## [Records for this exercise]

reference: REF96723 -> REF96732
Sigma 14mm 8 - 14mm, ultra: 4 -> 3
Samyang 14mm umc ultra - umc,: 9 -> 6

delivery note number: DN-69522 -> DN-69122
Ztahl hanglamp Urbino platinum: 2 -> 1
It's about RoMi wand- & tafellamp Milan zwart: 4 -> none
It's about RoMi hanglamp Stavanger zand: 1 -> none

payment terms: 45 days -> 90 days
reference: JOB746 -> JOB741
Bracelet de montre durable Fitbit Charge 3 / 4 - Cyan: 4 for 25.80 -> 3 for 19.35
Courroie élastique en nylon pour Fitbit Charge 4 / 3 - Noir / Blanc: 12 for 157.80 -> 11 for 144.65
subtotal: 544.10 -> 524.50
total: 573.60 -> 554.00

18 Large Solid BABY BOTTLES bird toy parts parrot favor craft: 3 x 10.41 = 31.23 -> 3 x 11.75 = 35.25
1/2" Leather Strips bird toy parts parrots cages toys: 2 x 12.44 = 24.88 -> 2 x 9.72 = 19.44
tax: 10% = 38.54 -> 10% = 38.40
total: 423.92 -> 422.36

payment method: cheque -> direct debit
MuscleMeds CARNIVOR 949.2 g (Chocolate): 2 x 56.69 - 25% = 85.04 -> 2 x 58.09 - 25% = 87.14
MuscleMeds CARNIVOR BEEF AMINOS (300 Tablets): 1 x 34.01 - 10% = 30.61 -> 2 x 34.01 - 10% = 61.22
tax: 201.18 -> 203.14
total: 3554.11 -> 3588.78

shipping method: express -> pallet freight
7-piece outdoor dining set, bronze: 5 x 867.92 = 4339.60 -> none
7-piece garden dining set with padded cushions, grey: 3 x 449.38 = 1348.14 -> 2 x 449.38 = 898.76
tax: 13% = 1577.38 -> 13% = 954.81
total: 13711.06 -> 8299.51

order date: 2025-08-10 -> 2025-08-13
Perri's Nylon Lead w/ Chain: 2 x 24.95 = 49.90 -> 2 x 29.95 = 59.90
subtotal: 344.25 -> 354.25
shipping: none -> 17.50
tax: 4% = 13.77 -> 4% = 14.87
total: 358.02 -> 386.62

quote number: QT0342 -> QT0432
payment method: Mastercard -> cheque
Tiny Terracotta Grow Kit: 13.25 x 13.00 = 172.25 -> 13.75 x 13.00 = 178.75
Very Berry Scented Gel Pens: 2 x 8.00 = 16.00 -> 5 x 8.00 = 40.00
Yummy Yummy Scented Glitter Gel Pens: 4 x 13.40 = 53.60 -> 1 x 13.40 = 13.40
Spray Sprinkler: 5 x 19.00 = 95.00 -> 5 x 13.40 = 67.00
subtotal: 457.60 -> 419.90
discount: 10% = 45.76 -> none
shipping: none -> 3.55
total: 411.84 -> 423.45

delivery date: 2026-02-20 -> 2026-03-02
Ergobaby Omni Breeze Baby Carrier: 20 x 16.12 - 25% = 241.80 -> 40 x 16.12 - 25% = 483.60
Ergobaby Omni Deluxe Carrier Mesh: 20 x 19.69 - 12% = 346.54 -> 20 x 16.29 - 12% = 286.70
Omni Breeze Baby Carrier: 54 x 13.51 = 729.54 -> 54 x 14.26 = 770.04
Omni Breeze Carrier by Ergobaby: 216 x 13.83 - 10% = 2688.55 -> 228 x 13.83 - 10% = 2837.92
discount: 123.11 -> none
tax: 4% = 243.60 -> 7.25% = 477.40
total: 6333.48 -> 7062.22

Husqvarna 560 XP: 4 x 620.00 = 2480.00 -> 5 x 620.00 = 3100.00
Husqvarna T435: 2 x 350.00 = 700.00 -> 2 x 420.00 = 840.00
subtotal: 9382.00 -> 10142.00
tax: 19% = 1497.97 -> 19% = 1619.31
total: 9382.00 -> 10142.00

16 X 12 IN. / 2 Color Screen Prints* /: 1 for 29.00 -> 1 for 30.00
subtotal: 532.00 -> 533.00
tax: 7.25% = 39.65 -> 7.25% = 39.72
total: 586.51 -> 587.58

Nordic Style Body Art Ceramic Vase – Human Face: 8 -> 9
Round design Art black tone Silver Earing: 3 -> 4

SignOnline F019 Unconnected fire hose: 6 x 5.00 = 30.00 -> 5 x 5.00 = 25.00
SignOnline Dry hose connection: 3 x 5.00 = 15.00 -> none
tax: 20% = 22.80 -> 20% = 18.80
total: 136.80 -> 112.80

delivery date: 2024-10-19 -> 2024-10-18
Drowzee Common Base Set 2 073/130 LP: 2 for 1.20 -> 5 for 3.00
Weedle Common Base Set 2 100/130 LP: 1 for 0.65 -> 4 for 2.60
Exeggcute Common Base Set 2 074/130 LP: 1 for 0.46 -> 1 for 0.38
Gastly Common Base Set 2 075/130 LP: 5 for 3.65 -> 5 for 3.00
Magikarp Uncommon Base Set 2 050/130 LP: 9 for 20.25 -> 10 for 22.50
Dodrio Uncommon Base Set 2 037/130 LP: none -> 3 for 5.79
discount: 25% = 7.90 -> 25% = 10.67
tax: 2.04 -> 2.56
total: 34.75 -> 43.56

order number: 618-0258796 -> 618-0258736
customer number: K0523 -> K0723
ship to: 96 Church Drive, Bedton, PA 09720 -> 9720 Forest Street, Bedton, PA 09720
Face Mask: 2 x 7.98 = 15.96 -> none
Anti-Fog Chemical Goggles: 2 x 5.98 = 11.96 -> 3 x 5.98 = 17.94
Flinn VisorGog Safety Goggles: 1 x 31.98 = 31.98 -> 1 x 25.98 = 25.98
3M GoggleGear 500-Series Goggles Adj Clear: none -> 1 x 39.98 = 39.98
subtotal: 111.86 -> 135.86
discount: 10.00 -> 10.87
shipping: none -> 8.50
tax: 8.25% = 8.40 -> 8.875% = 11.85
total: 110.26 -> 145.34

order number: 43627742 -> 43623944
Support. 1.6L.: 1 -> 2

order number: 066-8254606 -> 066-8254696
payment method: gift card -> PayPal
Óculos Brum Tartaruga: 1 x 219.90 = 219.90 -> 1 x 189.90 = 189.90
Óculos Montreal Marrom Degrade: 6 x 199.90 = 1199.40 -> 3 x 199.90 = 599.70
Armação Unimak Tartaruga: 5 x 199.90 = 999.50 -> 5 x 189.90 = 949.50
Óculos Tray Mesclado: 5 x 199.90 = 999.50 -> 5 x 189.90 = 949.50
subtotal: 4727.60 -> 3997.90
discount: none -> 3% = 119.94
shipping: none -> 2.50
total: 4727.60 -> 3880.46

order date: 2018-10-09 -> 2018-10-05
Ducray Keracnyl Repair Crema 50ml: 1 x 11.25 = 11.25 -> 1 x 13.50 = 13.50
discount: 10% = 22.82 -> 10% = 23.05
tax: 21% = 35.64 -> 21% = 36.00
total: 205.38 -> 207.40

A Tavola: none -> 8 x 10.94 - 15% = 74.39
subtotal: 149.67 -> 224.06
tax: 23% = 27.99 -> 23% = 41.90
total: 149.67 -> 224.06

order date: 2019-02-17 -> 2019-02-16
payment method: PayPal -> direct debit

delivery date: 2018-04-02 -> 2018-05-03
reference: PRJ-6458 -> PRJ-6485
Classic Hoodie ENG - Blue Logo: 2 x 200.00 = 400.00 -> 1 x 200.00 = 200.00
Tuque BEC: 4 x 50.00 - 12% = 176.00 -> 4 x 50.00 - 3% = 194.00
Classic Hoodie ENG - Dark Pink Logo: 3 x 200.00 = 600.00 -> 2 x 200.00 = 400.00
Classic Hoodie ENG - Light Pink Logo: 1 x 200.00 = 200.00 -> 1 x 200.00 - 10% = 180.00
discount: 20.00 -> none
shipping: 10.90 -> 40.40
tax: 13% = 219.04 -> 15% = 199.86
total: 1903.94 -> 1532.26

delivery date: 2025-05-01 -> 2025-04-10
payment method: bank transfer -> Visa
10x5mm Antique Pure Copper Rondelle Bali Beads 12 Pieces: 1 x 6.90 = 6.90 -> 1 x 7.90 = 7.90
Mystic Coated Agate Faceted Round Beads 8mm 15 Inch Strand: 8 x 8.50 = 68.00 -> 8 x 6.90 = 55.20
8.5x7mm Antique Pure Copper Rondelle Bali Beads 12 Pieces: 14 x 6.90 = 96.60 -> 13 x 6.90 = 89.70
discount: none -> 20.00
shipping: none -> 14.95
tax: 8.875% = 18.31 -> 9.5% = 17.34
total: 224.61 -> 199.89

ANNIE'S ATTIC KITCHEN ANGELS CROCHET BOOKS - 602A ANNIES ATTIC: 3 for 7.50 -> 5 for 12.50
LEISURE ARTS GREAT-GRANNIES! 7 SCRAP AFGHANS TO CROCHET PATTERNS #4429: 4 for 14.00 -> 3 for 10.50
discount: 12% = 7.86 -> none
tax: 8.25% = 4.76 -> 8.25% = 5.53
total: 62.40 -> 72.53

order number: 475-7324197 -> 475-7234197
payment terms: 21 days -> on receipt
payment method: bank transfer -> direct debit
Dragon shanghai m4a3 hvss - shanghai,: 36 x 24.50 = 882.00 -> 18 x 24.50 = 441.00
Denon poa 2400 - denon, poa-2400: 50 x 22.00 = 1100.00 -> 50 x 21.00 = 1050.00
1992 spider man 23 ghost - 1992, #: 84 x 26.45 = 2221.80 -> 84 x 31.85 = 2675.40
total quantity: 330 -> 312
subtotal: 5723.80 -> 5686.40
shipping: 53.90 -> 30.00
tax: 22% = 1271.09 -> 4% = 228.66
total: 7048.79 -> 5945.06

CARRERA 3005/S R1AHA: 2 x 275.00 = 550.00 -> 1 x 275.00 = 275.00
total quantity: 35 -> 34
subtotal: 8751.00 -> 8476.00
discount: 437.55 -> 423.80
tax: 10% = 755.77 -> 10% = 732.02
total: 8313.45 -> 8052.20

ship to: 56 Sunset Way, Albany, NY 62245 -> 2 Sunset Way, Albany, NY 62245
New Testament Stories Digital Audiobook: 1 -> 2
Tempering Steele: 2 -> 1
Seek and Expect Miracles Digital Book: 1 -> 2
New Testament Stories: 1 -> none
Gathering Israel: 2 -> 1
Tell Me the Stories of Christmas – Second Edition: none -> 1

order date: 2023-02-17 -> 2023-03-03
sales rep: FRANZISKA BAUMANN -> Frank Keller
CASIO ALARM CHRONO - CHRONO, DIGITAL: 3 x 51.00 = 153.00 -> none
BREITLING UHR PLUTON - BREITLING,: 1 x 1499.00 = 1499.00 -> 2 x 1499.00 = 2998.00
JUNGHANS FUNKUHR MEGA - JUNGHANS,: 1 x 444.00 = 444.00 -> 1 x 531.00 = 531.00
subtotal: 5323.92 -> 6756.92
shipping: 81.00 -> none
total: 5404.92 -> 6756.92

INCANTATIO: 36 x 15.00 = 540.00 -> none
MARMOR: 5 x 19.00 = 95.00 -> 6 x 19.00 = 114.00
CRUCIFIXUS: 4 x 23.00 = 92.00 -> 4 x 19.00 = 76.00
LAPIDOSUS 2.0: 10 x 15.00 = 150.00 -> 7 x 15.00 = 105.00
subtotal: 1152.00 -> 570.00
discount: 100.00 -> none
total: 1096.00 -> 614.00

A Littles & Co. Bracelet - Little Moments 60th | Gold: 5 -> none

## [What is being asked]
For every line above in which the string "bank" appears, add one; please give the final count and nothing else.

## [Response area]
2